Il ne s’agit certes pas de créer des embarras à l’Angleterre, et la France moins que toute autre puissance peut avoir cette pensée. La France n’a aucune raison de profiter des circonstances pour rechercher des avantages particuliers, pour essayer de faire revivre sur les bords du Nil ce condominium auquel elle a renoncé, que les événemens ont emporté. Elle est même intéressée à ne se prêter à aucune combinaison qui serait de nature à refroidir ses rapports avec l’Angleterre. Elle a cependant, sans parler des traditions, des intérêts nombreux en Égypte, et elle ne céderait point en vérité à un mouvement bien désordonné d’ambition si, en se prêtant dans la mesure possible aux désirs de l’Angleterre, elle cherchait aussi à s’assurer des garanties.
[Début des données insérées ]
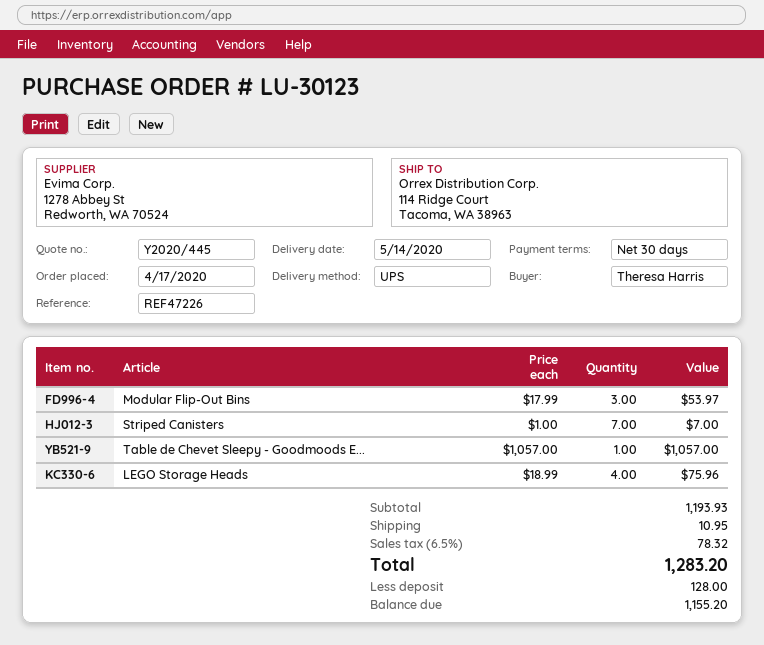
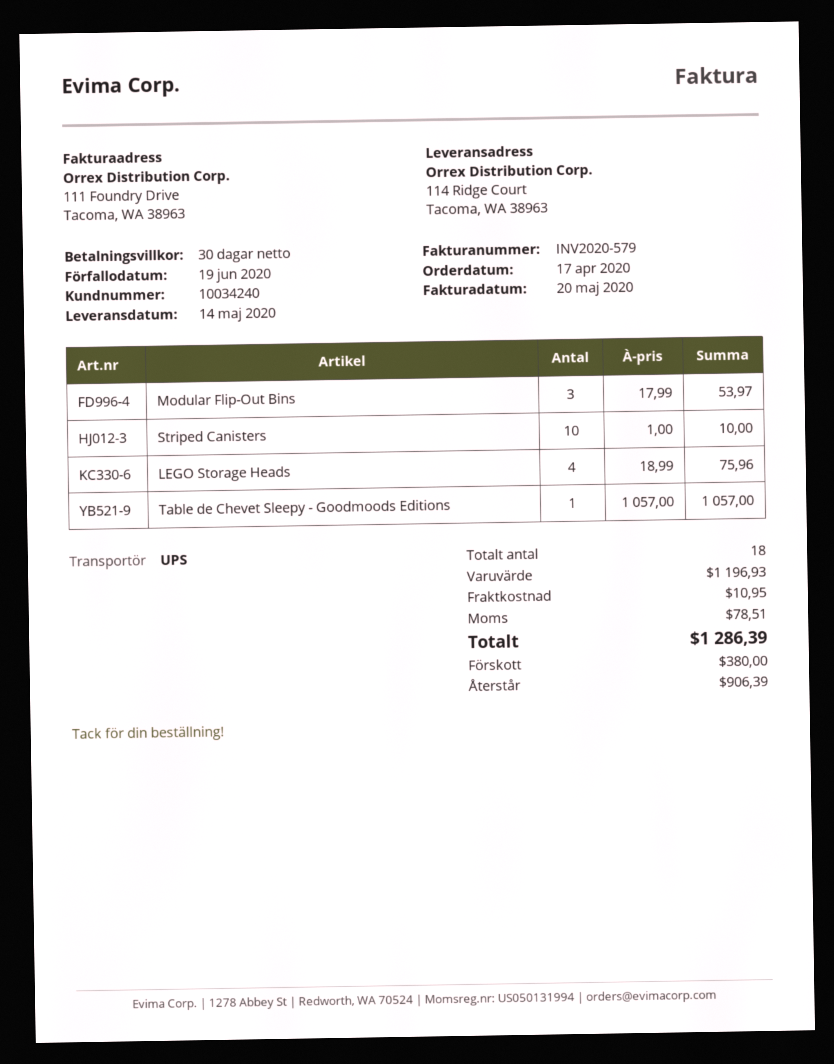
Striped Canisters: 7 x 1.00 = 7.00 -> 10 x 1.00 = 10.00
subtotal: 1193.93 -> 1196.93
tax: 78.32 -> 78.51
total: 1283.20 -> 1286.39
deposit: 128.00 -> 380.00
balance: 1155.20 -> 906.39

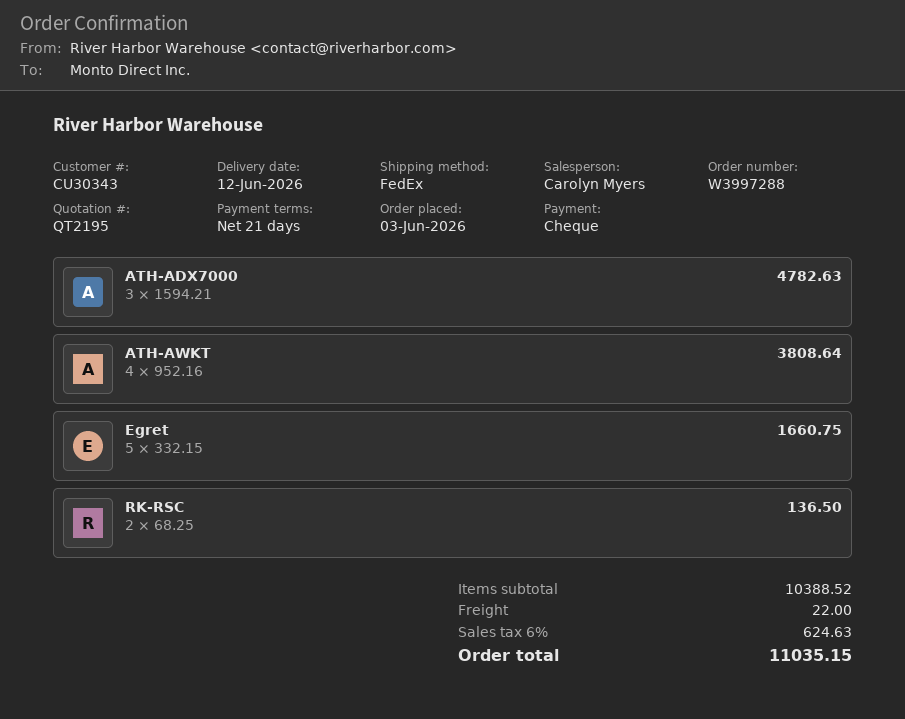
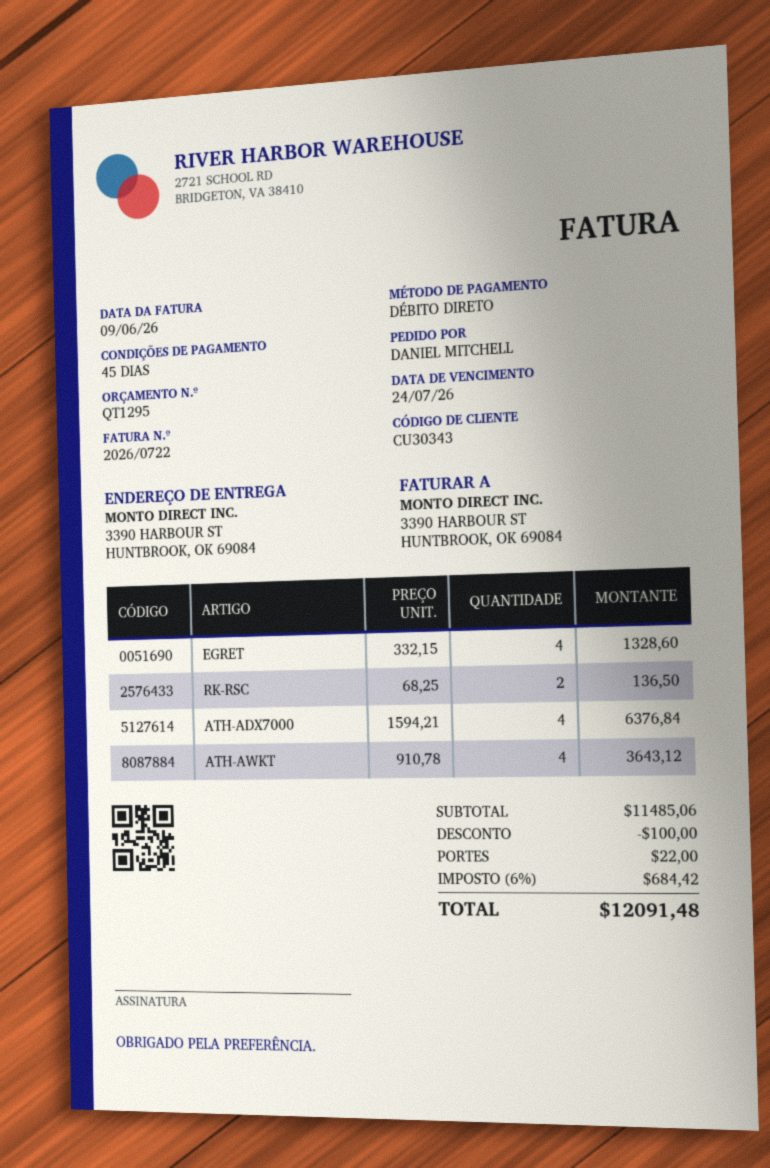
quote number: QT2195 -> QT1295
payment terms: 21 days -> 45 days
payment method: cheque -> direct debit
ATH-ADX7000: 3 x 1594.21 = 4782.63 -> 4 x 1594.21 = 6376.84
ATH-AWKT: 4 x 952.16 = 3808.64 -> 4 x 910.78 = 3643.12
Egret: 5 x 332.15 = 1660.75 -> 4 x 332.15 = 1328.60
subtotal: 10388.52 -> 11485.06
discount: none -> 100.00
tax: 6% = 624.63 -> 6% = 684.42
total: 11035.15 -> 12091.48

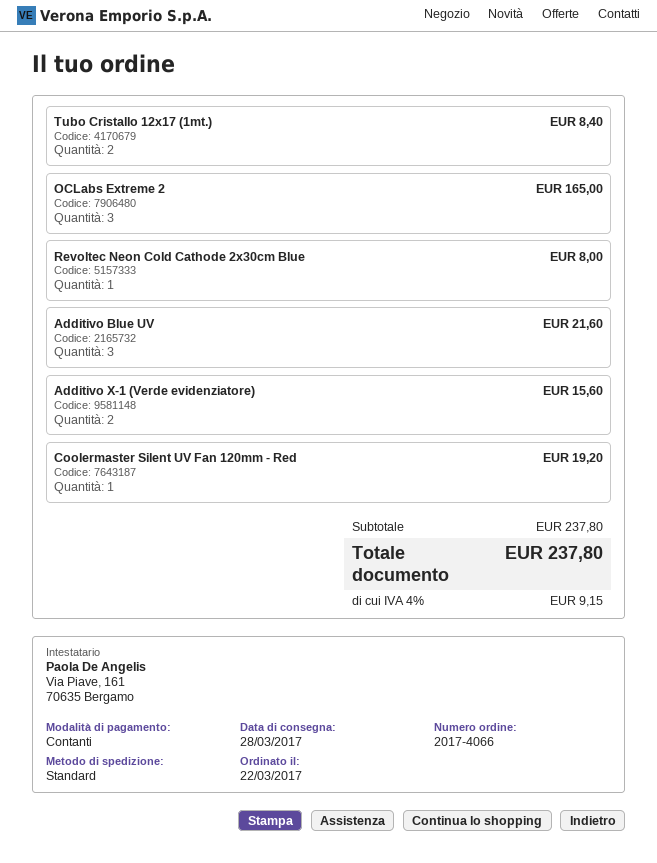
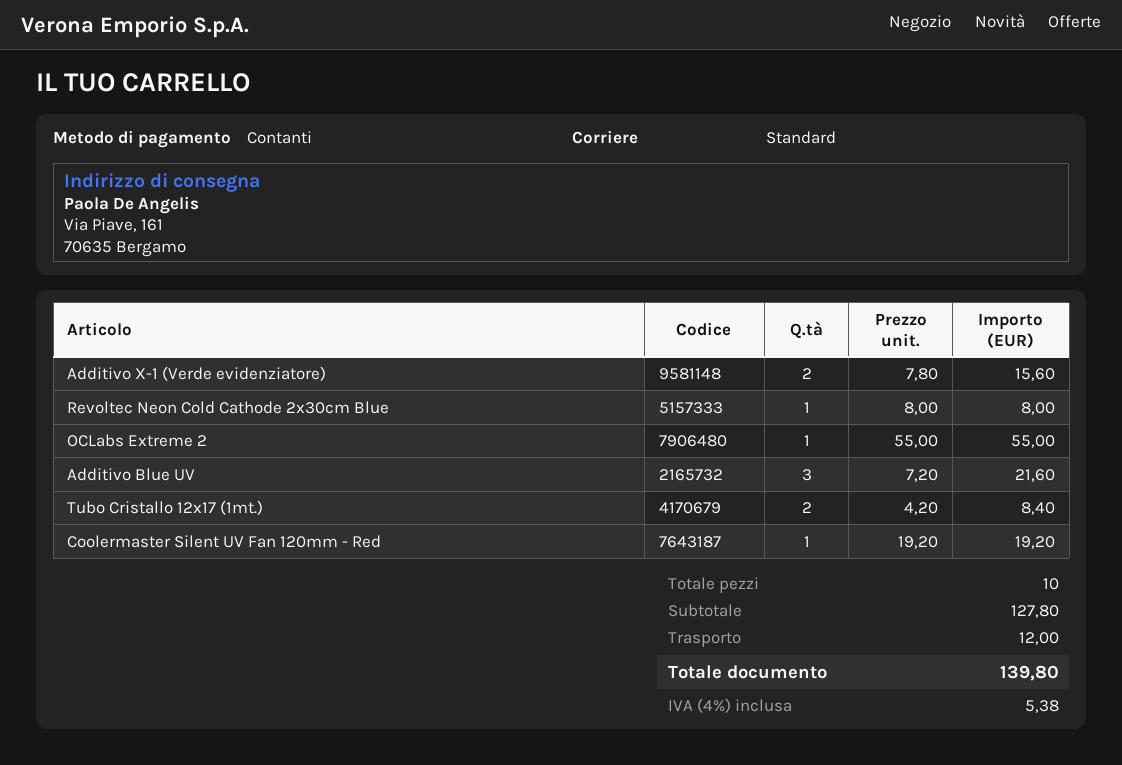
OCLabs Extreme 2: 3 for 165.00 -> 1 for 55.00
subtotal: 237.80 -> 127.80
shipping: none -> 12.00
tax: 4% = 9.15 -> 4% = 5.38
total: 237.80 -> 139.80

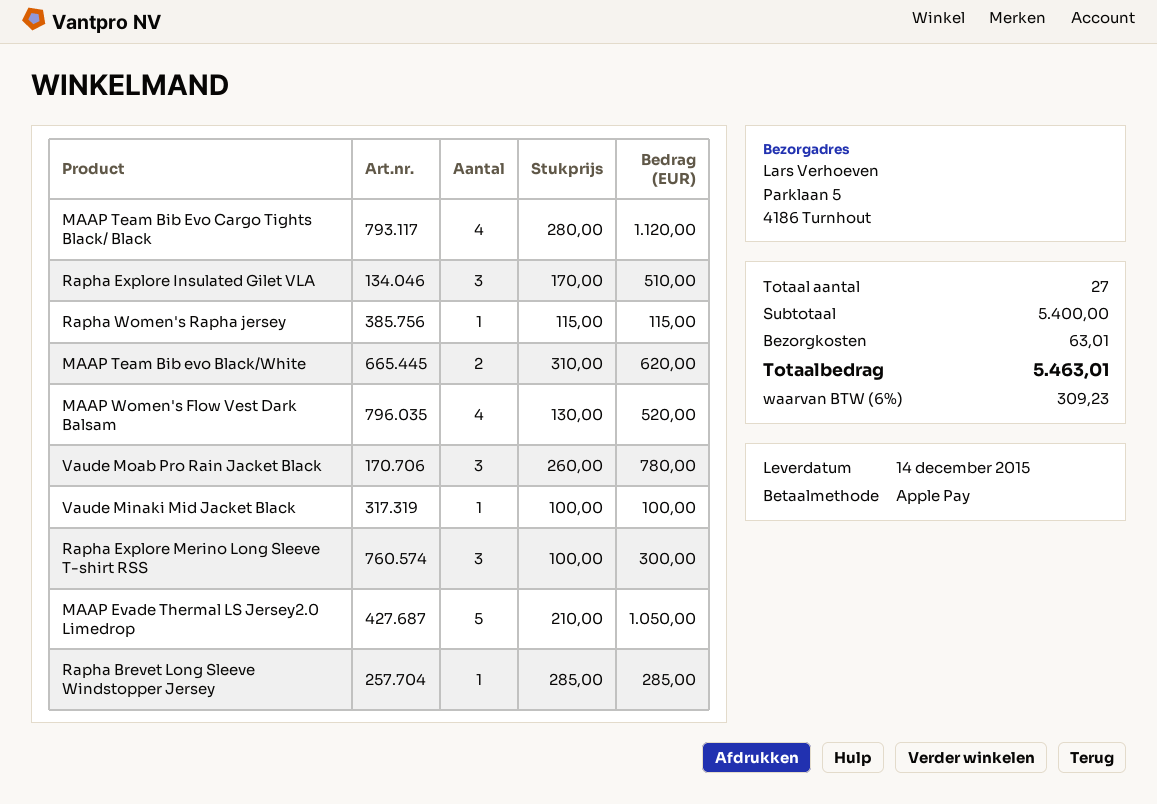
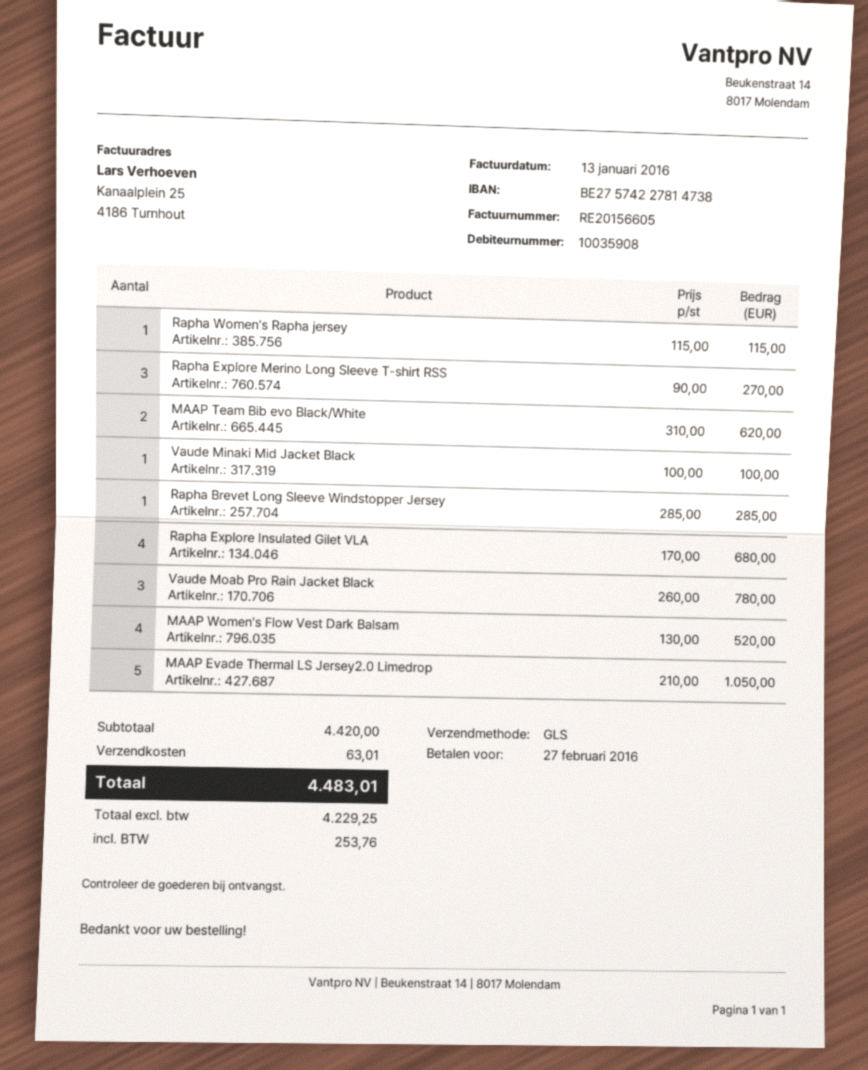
MAAP Team Bib Evo Cargo Tights Black/ Black: 4 x 280.00 = 1120.00 -> none
Rapha Explore Insulated Gilet VLA: 3 x 170.00 = 510.00 -> 4 x 170.00 = 680.00
Rapha Explore Merino Long Sleeve T-shirt RSS: 3 x 100.00 = 300.00 -> 3 x 90.00 = 270.00
subtotal: 5400.00 -> 4420.00
tax: 309.23 -> 253.76
total: 5463.01 -> 4483.01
Quel motif sérieux aurait le cabinet de Londres de refuser ces garanties aux intérêts français, qui se confondent ici avec l’intérêt européen ? Il n’y trouverait qu’avantage, puisqu’il faciliterait notablement ainsi la réunion et l’œuvre d’une conférence où l’on arriverait après une entente entre les puissances qui sont le plus directement engagées dans les affaires d’Égypte.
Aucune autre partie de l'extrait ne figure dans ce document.